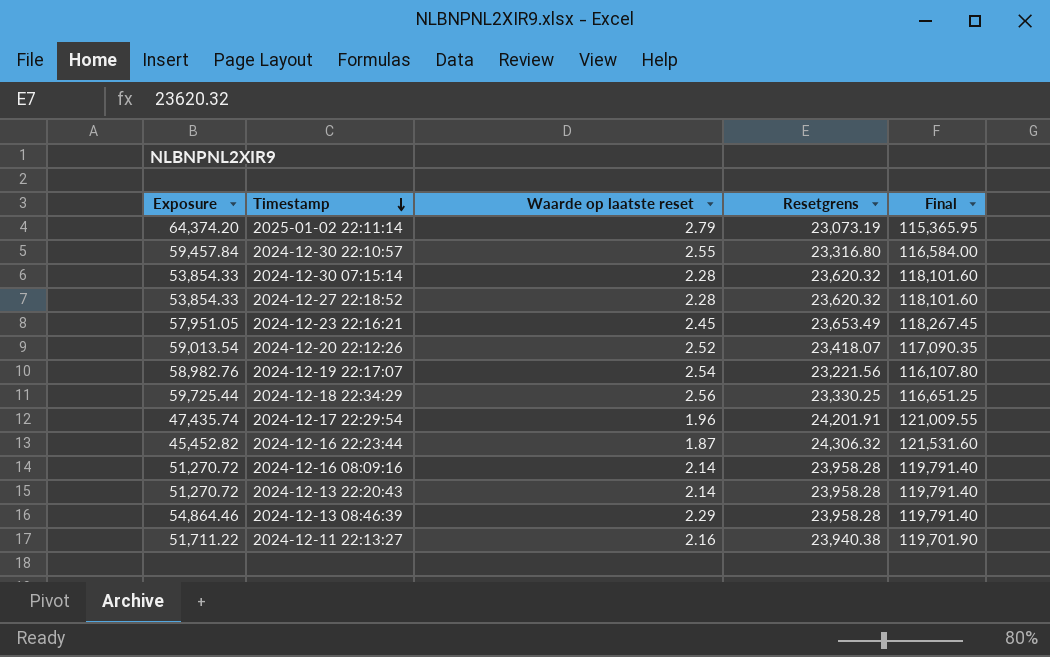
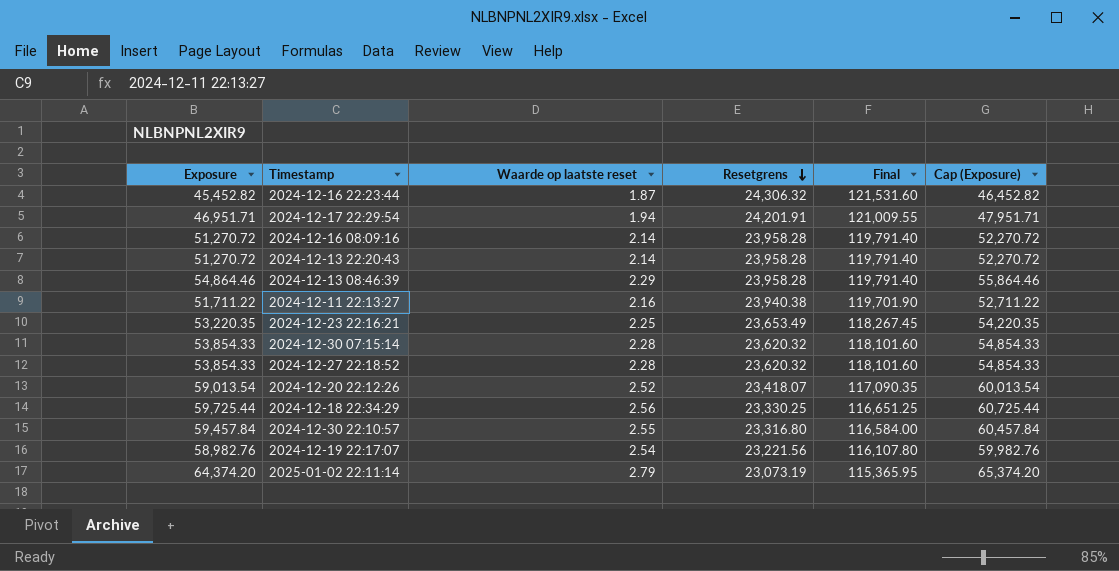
row order: Timestamp descending -> Resetgrens descending
column Cap (Exposure) | formula: none -> [Exposure] + 1000
2024-12-17 22:29:54 | Exposure: 47,435.74 -> 46,951.71
2024-12-17 22:29:54 | Waarde op laatste reset: 1.96 -> 1.94
2024-12-23 22:16:21 | Exposure: 57,951.05 -> 53,220.35
2024-12-23 22:16:21 | Waarde op laatste reset: 2.45 -> 2.25

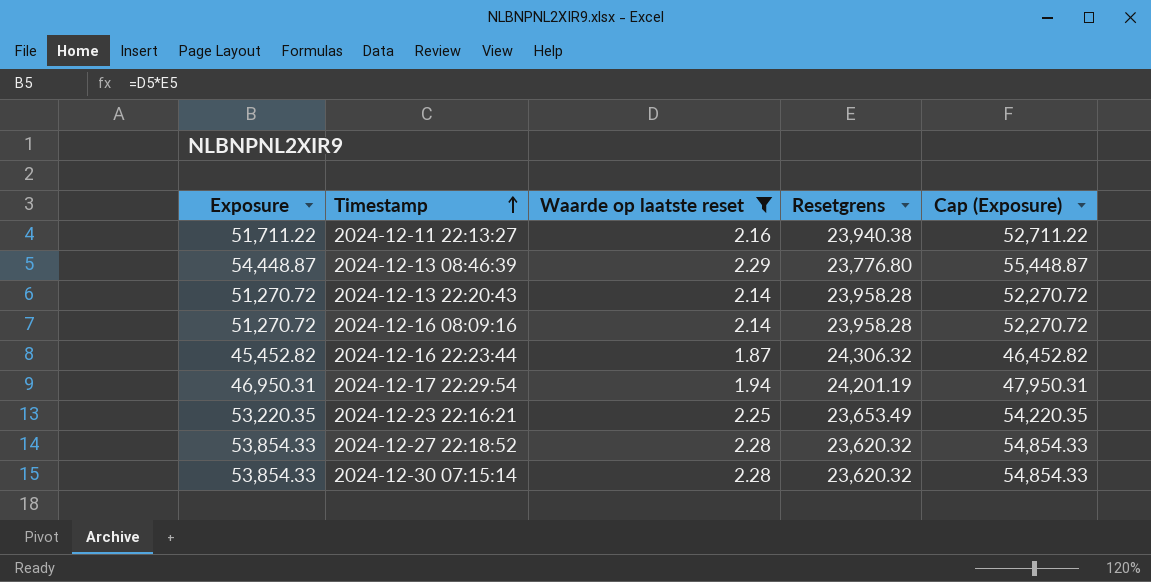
filter: none -> Waarde op laatste reset <= 2.29
row order: Resetgrens descending -> Timestamp ascending
column Final | formula: [Resetgrens] * 5 -> none
2024-12-13 08:46:39 | Exposure: 54,864.46 -> 54,448.87
2024-12-13 08:46:39 | Resetgrens: 23,958.28 -> 23,776.80
2024-12-13 08:46:39 | Cap (Exposure): 55,864.46 -> 55,448.87
2024-12-17 22:29:54 | Exposure: 46,951.71 -> 46,950.31
2024-12-17 22:29:54 | Resetgrens: 24,201.91 -> 24,201.19
2024-12-17 22:29:54 | Cap (Exposure): 47,951.71 -> 47,950.31

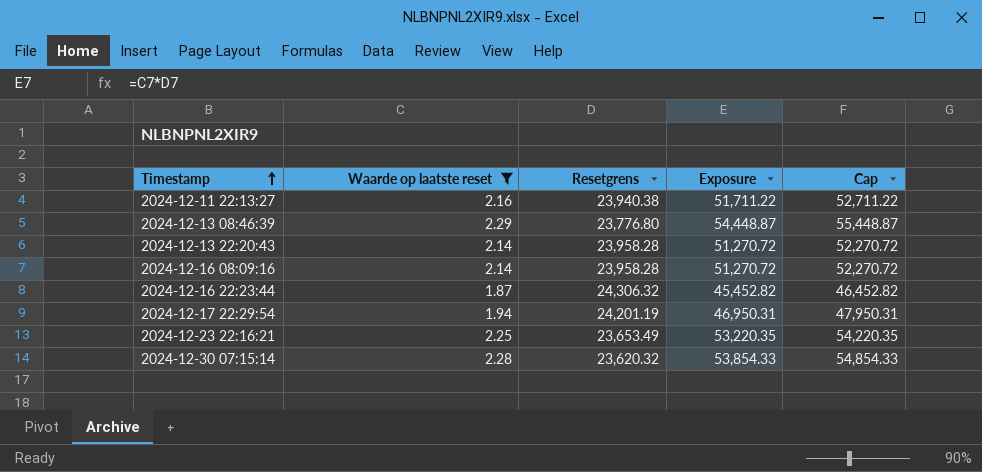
column Exposure | position: 1 -> 4
column name: Cap (Exposure) -> Cap
row 2024-12-27 22:18:52: 53,854.33 | 2.28 | 23,620.32 | 54,854.33 -> none

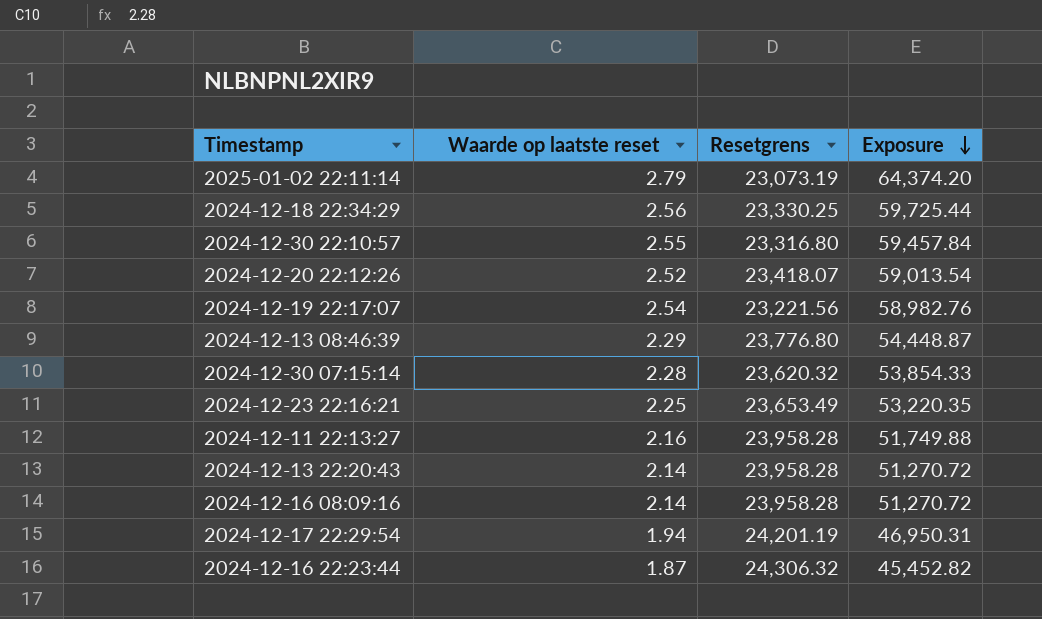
filter: Waarde op laatste reset <= 2.29 -> none
row order: Timestamp ascending -> Exposure descending
column Cap | formula: [Exposure] + 1000 -> none
2024-12-11 22:13:27 | Resetgrens: 23,940.38 -> 23,958.28
2024-12-11 22:13:27 | Exposure: 51,711.22 -> 51,749.88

- _Exercise aim_: Wherever the string "filter" occurs in the listing, return the line it sits on.

- _Your solution_:
filter: none -> Waarde op laatste reset <= 2.29
filter: Waarde op laatste reset <= 2.29 -> none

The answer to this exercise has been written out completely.